AZD3152 relies on some of the same technologies that undergirded its predecessor Evusheld, which had also been authorized with the hope of shielding immunocompromised Americans from infection. 

The FDA effectively pulled that prophylactic drug's emergency use authorization in January, citing the growing prevalence of variants that it would not work against.

AstraZeneca says its new AZD3152 drug is based on a different antibody – derived from donated B cells of people who have recovered from infections – and it is "designed to have broader variant coverage" than Evusheld for six months.

Immunocompromised patients who do end up getting infected can be treated with COVID-19 antiviral drugs, like Pfizer's Paxlovid or Gilead's Veklury treatments. However, these drugs can sometimes lead to the virus only being suppressed – but not eliminated – in immunocompromised patients.

"There are successors to the monoclonals that are in the process of being updated so that they will get the next generation of variants. And I expect, again, we'll hear more about those in the coming few months," the FDA's Peter Marks said last month at a webinar hosted by the National Foundation for Infectious Diseases.

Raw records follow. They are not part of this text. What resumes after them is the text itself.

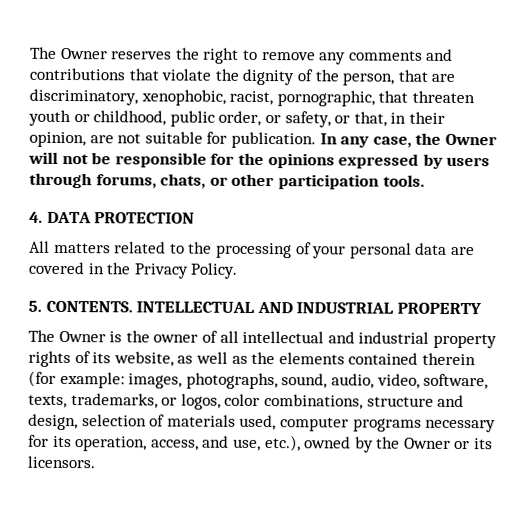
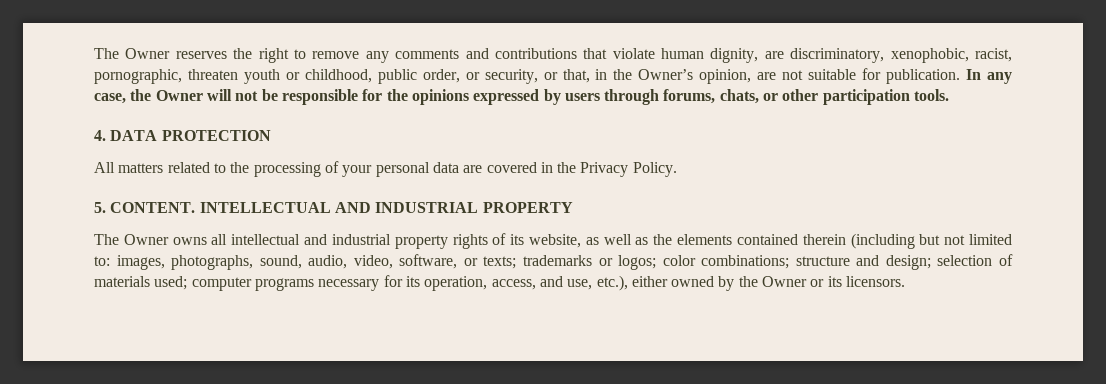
- The Owner reserves the right to remove any comments and contributions that violate the dignity of the person, that are discriminatory, xenophobic, racist, pornographic, that threaten youth or childhood, public order, or safety, or that, in their opinion, are not suitable for publication.
+ The Owner reserves the right to remove any comments and contributions that violate human dignity, are discriminatory, xenophobic, racist, pornographic, threaten youth or childhood, public order, or security, or that, in the Owner’s opinion, are not suitable for publication.
- 5. CONTENTS.
+ 5. CONTENT.
- The Owner is the owner of all intellectual and industrial property rights of its website, as well as the elements contained therein (for example: images, photographs, sound, audio, video, software, texts, trademarks, or logos, color combinations, structure and design, selection of materials used, computer programs necessary for its operation, access, and use, etc.), owned by the Owner or its licensors.
+ The Owner owns all intellectual and industrial property rights of its website, as well as the elements contained therein (including but not limited to: images, photographs, sound, audio, video, software, or texts; trademarks or logos; color combinations; structure and design; selection of materials used; computer programs necessary for its operation, access, and use, etc.), either owned by the Owner or its licensors.

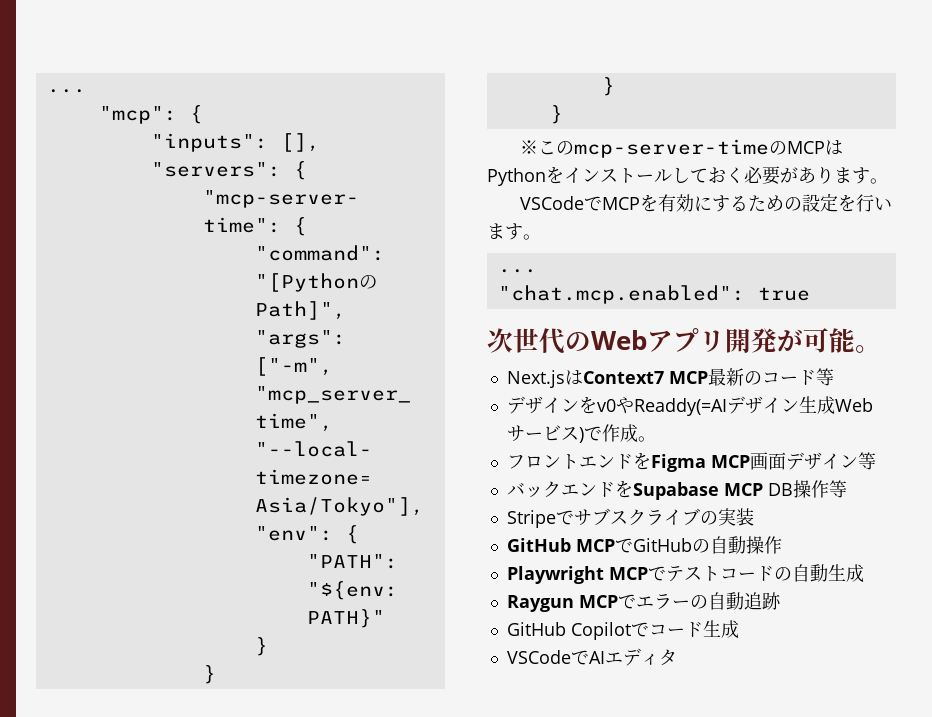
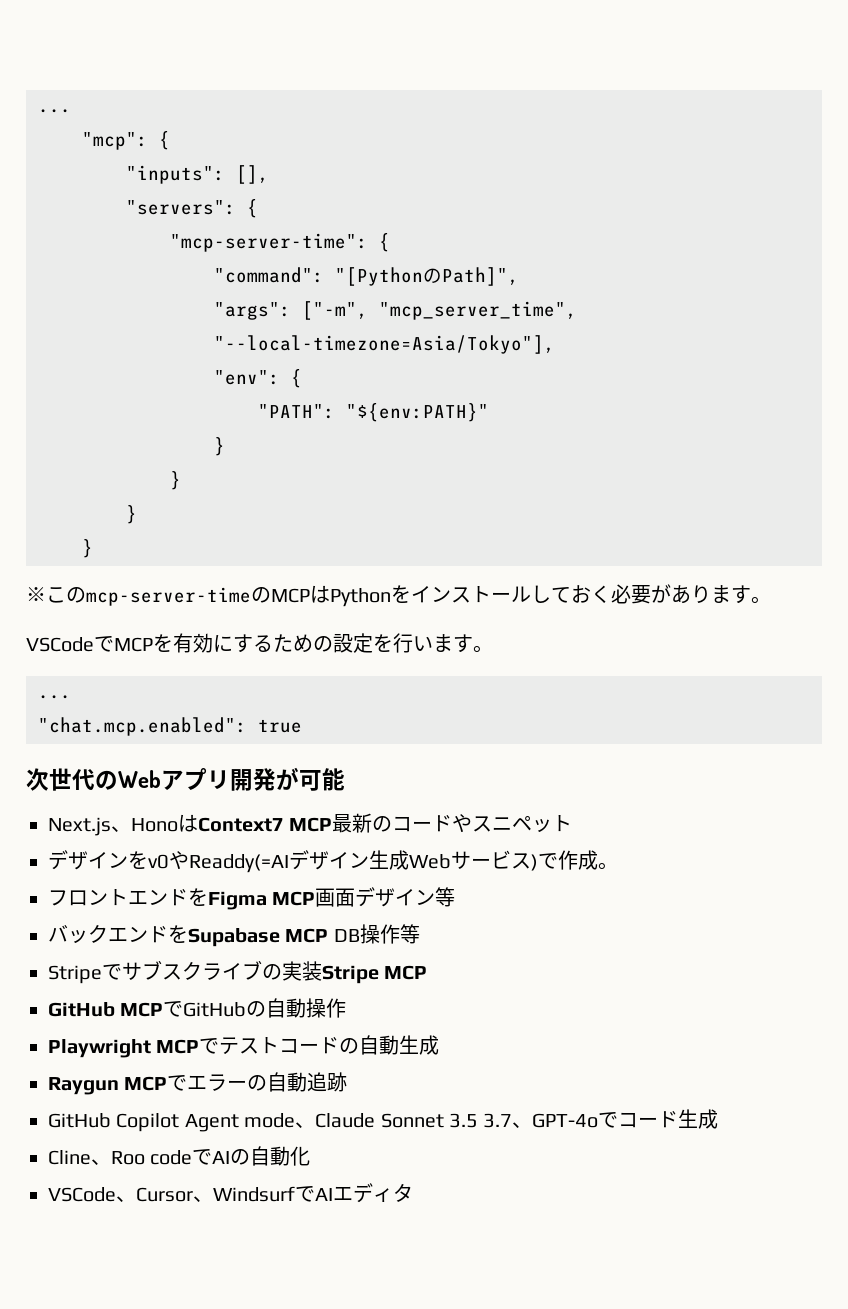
- 次世代のWebアプリ開発が可能。
+ 次世代のWebアプリ開発が可能
- Next.jsはContext7 MCP最新のコード等
+ Next.js、HonoはContext7 MCP最新のコードやスニペット
- Stripeでサブスクライブの実装
+ Stripeでサブスクライブの実装Stripe MCP
- GitHub Copilotでコード生成
- VSCodeでAIエディタ
+ GitHub Copilot Agent mode、Claude Sonnet 3.5 3.7、GPT-4oでコード生成
+ Cline、Roo codeでAIの自動化
+ VSCode、Cursor、WindsurfでAIエディタ

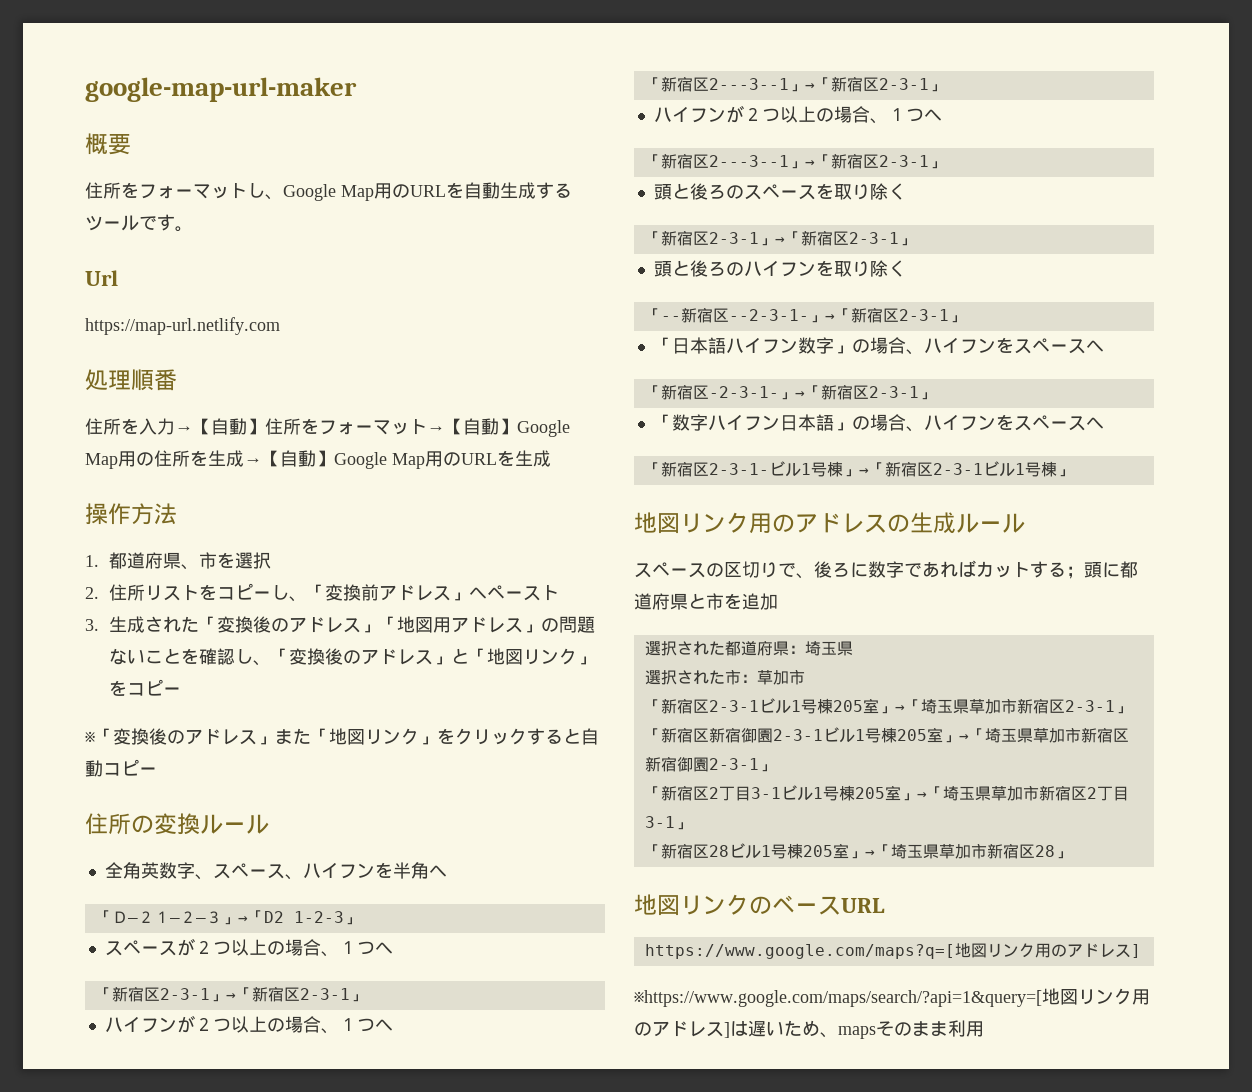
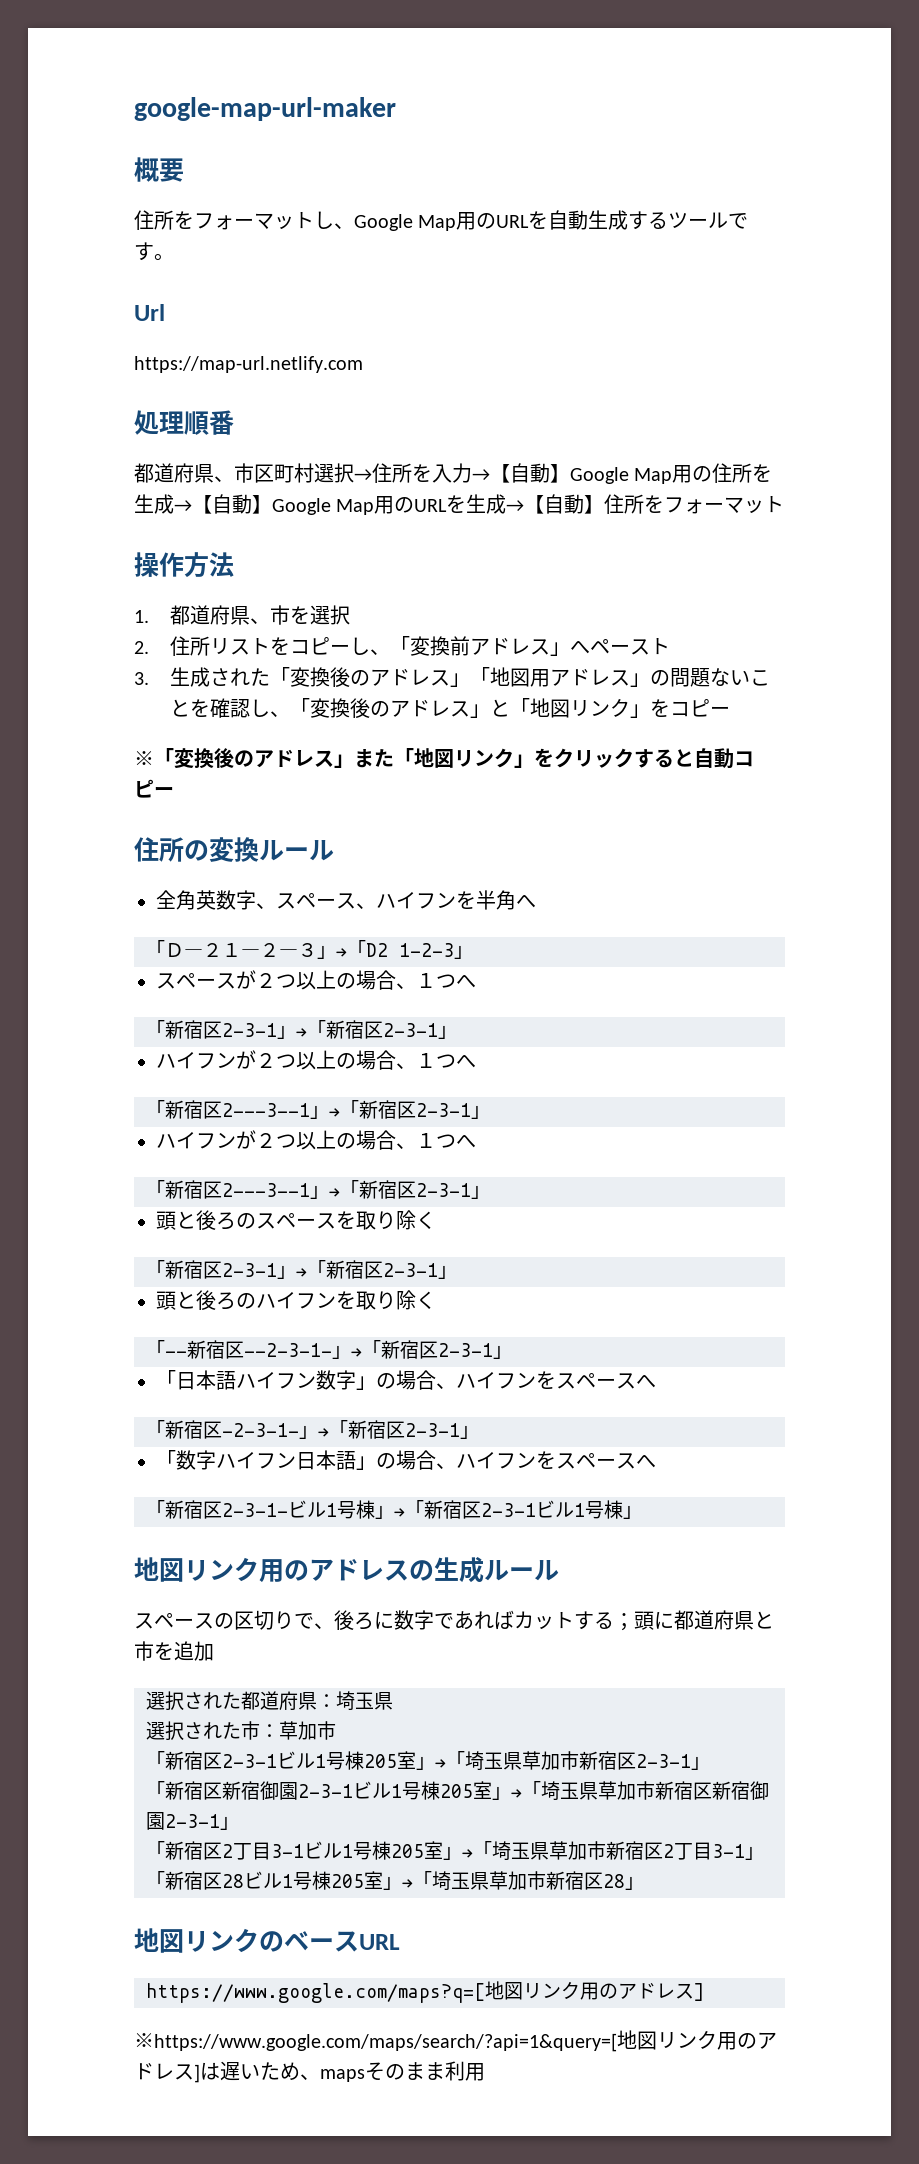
- 住所を入力→【自動】住所をフォーマット→【自動】Google Map用の住所を生成→【自動】Google Map用のURLを生成
+ 都道府県、市区町村選択→住所を入力→【自動】Google Map用の住所を生成→【自動】Google Map用のURLを生成→【自動】住所をフォーマット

Other options that might benefit people with weakened immune systems, like GSK's monoclonal antibody treatment sotrovimab, have also been thwarted by new Omicron strains.

"Obviously, there is a matter of some urgency there because, for immunocompromised individuals, it would be nice to have something," said Marks.

The Biden administration has blamed a lack of funding from Congress for hobbling production of new antibody drugs for COVID-19, though a new infusion of some federal funding is now planned.

"I think we've been very clear that we're running out of COVID dollars. We have indicated that over and over again, but we didn't have the winter surge we expected, and we had additional funds," Assistant Secretary for Preparedness and Response Dawn O'Connell told a House hearing last week.

Federal officials recently announced they had been able to free up $5 billion for a "Project NextGen" effort to subsidize new vaccines and antibody drugs.

"We think creating the next generation of tools to protect Americans from COVID is a reasonable use of these next dollars," said O'Connell.